[Input — start]
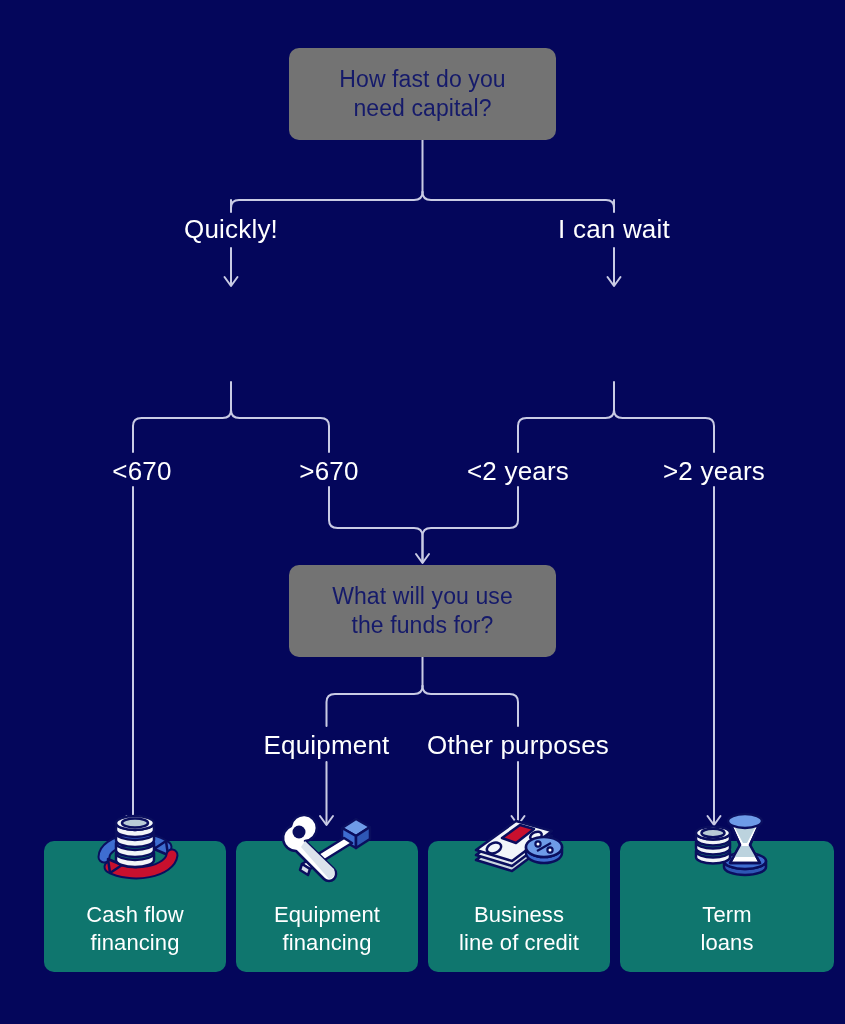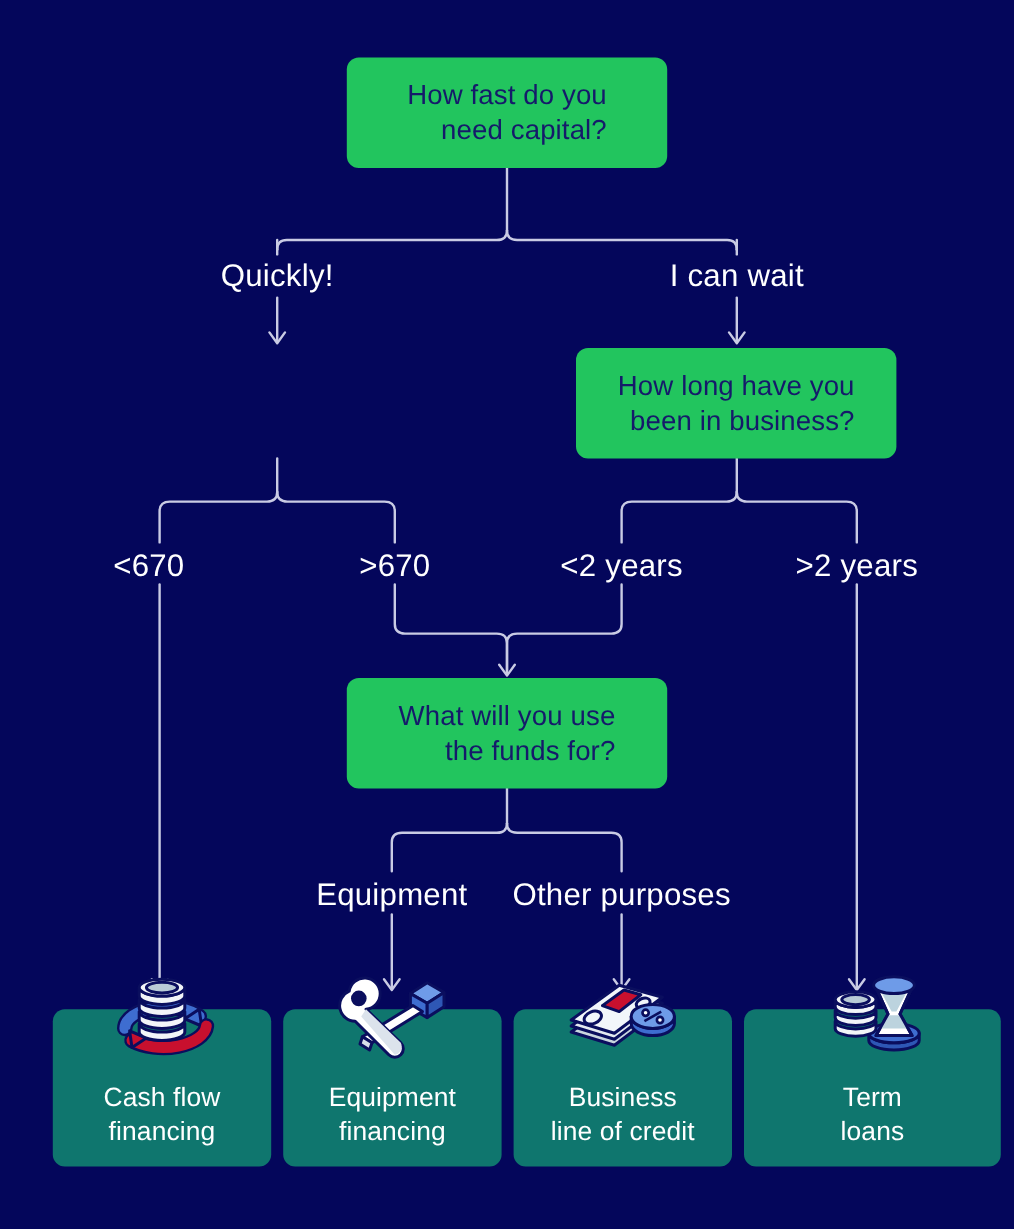--- a/index.html
+++ b/index.html
@@ -25,27 +25,27 @@
     position: absolute;
     left: 0;
     top: 0;
     width: 845px;
     height: 1024px;
     pointer-events: none;
   }
   
   .qbox {
     position: absolute;
-    background: #22c55e;
+    background: #737373;
     border-radius: 10px;
     color: #151A6A;
     display: flex;
     align-items: center;
     justify-content: center;
-    text-align: right;
+    text-align: center;
     line-height: 1.26;
     font-size: 23px;
     letter-spacing: 0.1px;
     box-sizing: border-box;
     padding: 6px 14px;
   }
   #q-speed   { left: 289px; top: 48px;  width: 267px; height: 92px; }
   #q-credit  { left: 97px;  top: 290px; width: 267px; height: 92px; }
   #q-tenure  { left: 480px; top: 290px; width: 267px; height: 92px; }
   #q-use     { left: 289px; top: 565px; width: 267px; height: 92px; }
@@ -151,38 +151,32 @@
   </svg>
 
   <div class="qbox" id="q-speed">
     <span>
       <span>How fast do you</span><br>
       <span>need capital?</span>
     </span>
   </div>
 
 
-  <div class="qbox" id="q-tenure">
-    <span>
-      <span>How long have you</span><br>
-      <span>been in business?</span>
-    </span>
-  </div>
 
   <div class="qbox" id="q-use">
     <span>
       <span>What will you use</span><br>
       <span>the funds for?</span>
     </span>
   </div>
 
   <div class="elabel" style="left:231px; top:214px;">Quickly!</div>
   <div class="elabel" style="left:614px; top:214px;">I can wait</div>
 
-  <div class="elabel" style="left:124px; top:456px;">&lt;670</div>
+  <div class="elabel" style="left:142px; top:456px;">&lt;670</div>
   <div class="elabel" style="left:329px; top:456px;">&gt;670</div>
   <div class="elabel" style="left:518px; top:456px;">&lt;2 years</div>
   <div class="elabel" style="left:714px; top:456px;">&gt;2 years</div>
 
   <div class="elabel" style="left:326.5px; top:730px;">Equipment</div>
   <div class="elabel" style="left:518px; top:730px;">Other purposes</div>
 
   <div class="card" id="card-cashflow">
     <svg class="card-icon" viewBox="0 0 110 82" aria-hidden="true">
 

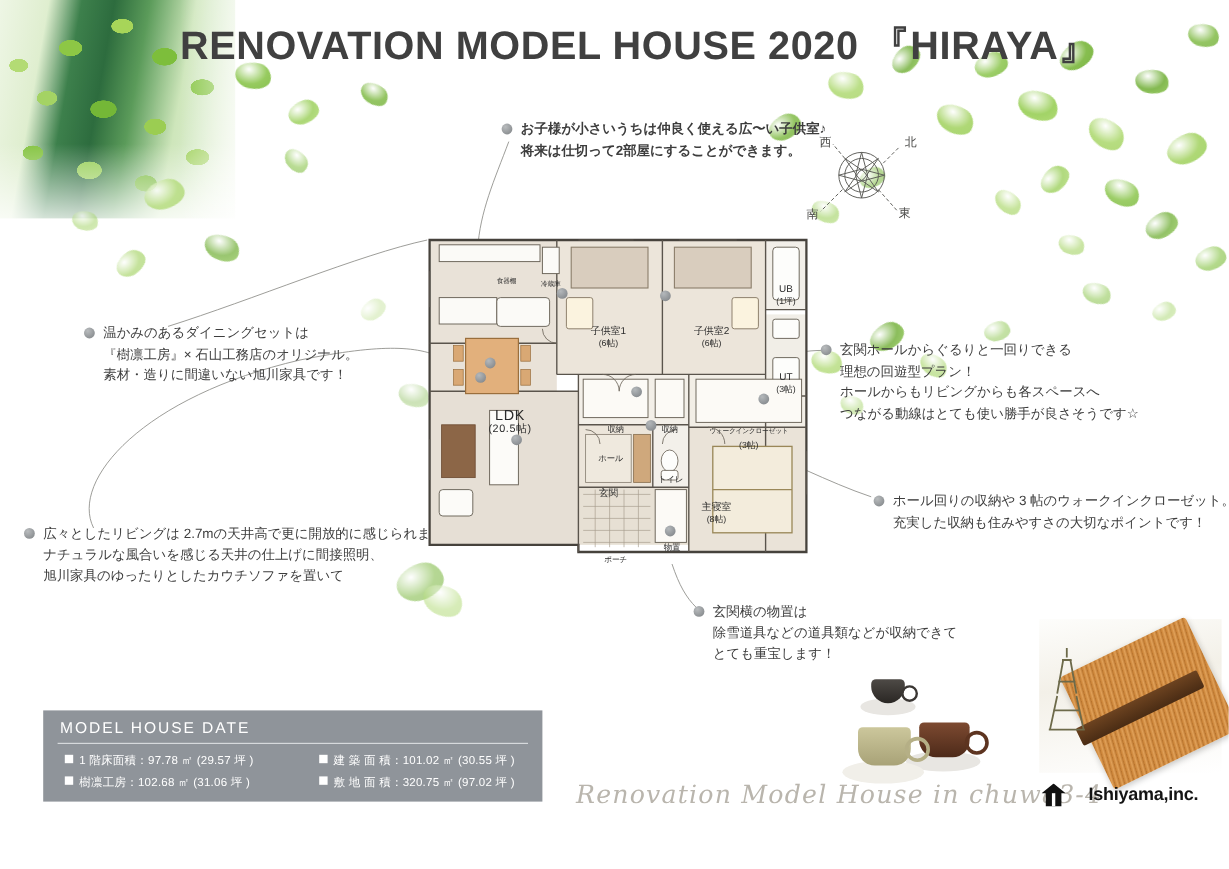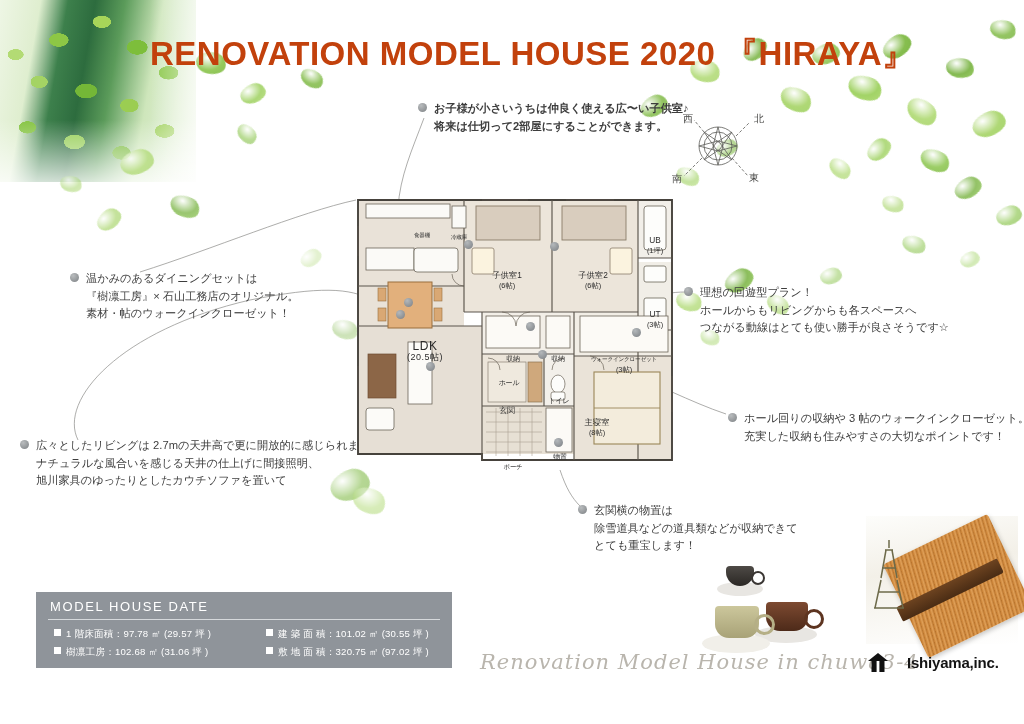--- a/index.html
+++ b/index.html
@@ -42,22 +42,22 @@
     background:linear-gradient(170deg,#fdfdfb 0%,#f3f0e8 40%,#ffffff 100%);}
   .book{position:absolute;left:34px;top:18px;width:116px;height:104px;
     background:repeating-linear-gradient(100deg,#c77f33 0px,#e0a058 2px,#b8732c 4px);
     transform:rotate(-26deg);border-radius:3px;
     box-shadow:0 2px 5px rgba(0,0,0,.22);}
   .book-edge{position:absolute;left:28px;top:66px;width:112px;height:16px;
     background:linear-gradient(180deg,#6d4320,#4a2c14);transform:rotate(-26deg);border-radius:2px;}
   .eiffel{position:absolute;left:6px;top:22px;width:34px;height:74px;}
 
   
-  .title{position:absolute;left:150px;top:32px;width:830px;
-    font-size:33px;font-weight:bold;letter-spacing:.5px;color:#c2410c;white-space:nowrap;}
+  .title{position:absolute;left:150px;top:16px;width:830px;
+    font-size:33px;font-weight:bold;letter-spacing:.5px;color:#404040;white-space:nowrap;}
 
   
   .note{position:absolute;color:#3d3d3d;font-size:11.2px;line-height:17.5px;white-space:nowrap;}
   .note .bullet{position:absolute;left:-16px;top:3px;width:9px;height:9px;border-radius:50%;
     background:radial-gradient(circle at 35% 30%,#b9bcbe,#7d8184);}
   .note div{margin:0;}
 
   
   .compass{position:absolute;left:668px;top:100px;width:110px;height:92px;}
   .compass .lbl{position:absolute;font-size:10px;color:#4a4a48;}
@@ -176,25 +176,26 @@
   <div class="note" style="left:434px;top:100px;font-weight:bold;">
     <span class="bullet"></span>
     <div>お子様が小さいうちは仲良く使える広〜い子供室♪</div>
     <div>将来は仕切って2部屋にすることができます。</div>
   </div>
 
   <div class="note" style="left:86px;top:270px;">
     <span class="bullet"></span>
     <div>温かみのあるダイニングセットは</div>
     <div>『樹凛工房』× 石山工務店のオリジナル。</div>
-    <div>素材・帖のウォークインクローゼット！</div>
+    <div>素材・造りに間違いない旭川家具です！</div>
   </div>
 
   <div class="note" style="left:700px;top:284px;">
     <span class="bullet"></span>
+    <div>玄関ホールからぐるりと一回りできる</div>
     <div>理想の回遊型プラン！</div>
     <div>ホールからもリビングからも各スペースへ</div>
     <div>つながる動線はとても使い勝手が良さそうです☆</div>
   </div>
 
   <div class="note" style="left:744px;top:410px;">
     <span class="bullet"></span>
     <div>ホール回りの収納や 3 帖のウォークインクローゼット。</div>
     <div>充実した収納も住みやすさの大切なポイントです！</div>
   </div>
[Input — finish]
**Task to carry out**: Copy out every line from the data above that has "years" in it.

**Written reply**:
   <div class="elabel" style="left:518px; top:456px;">&lt;2 years</div>
   <div class="elabel" style="left:714px; top:456px;">&gt;2 years</div>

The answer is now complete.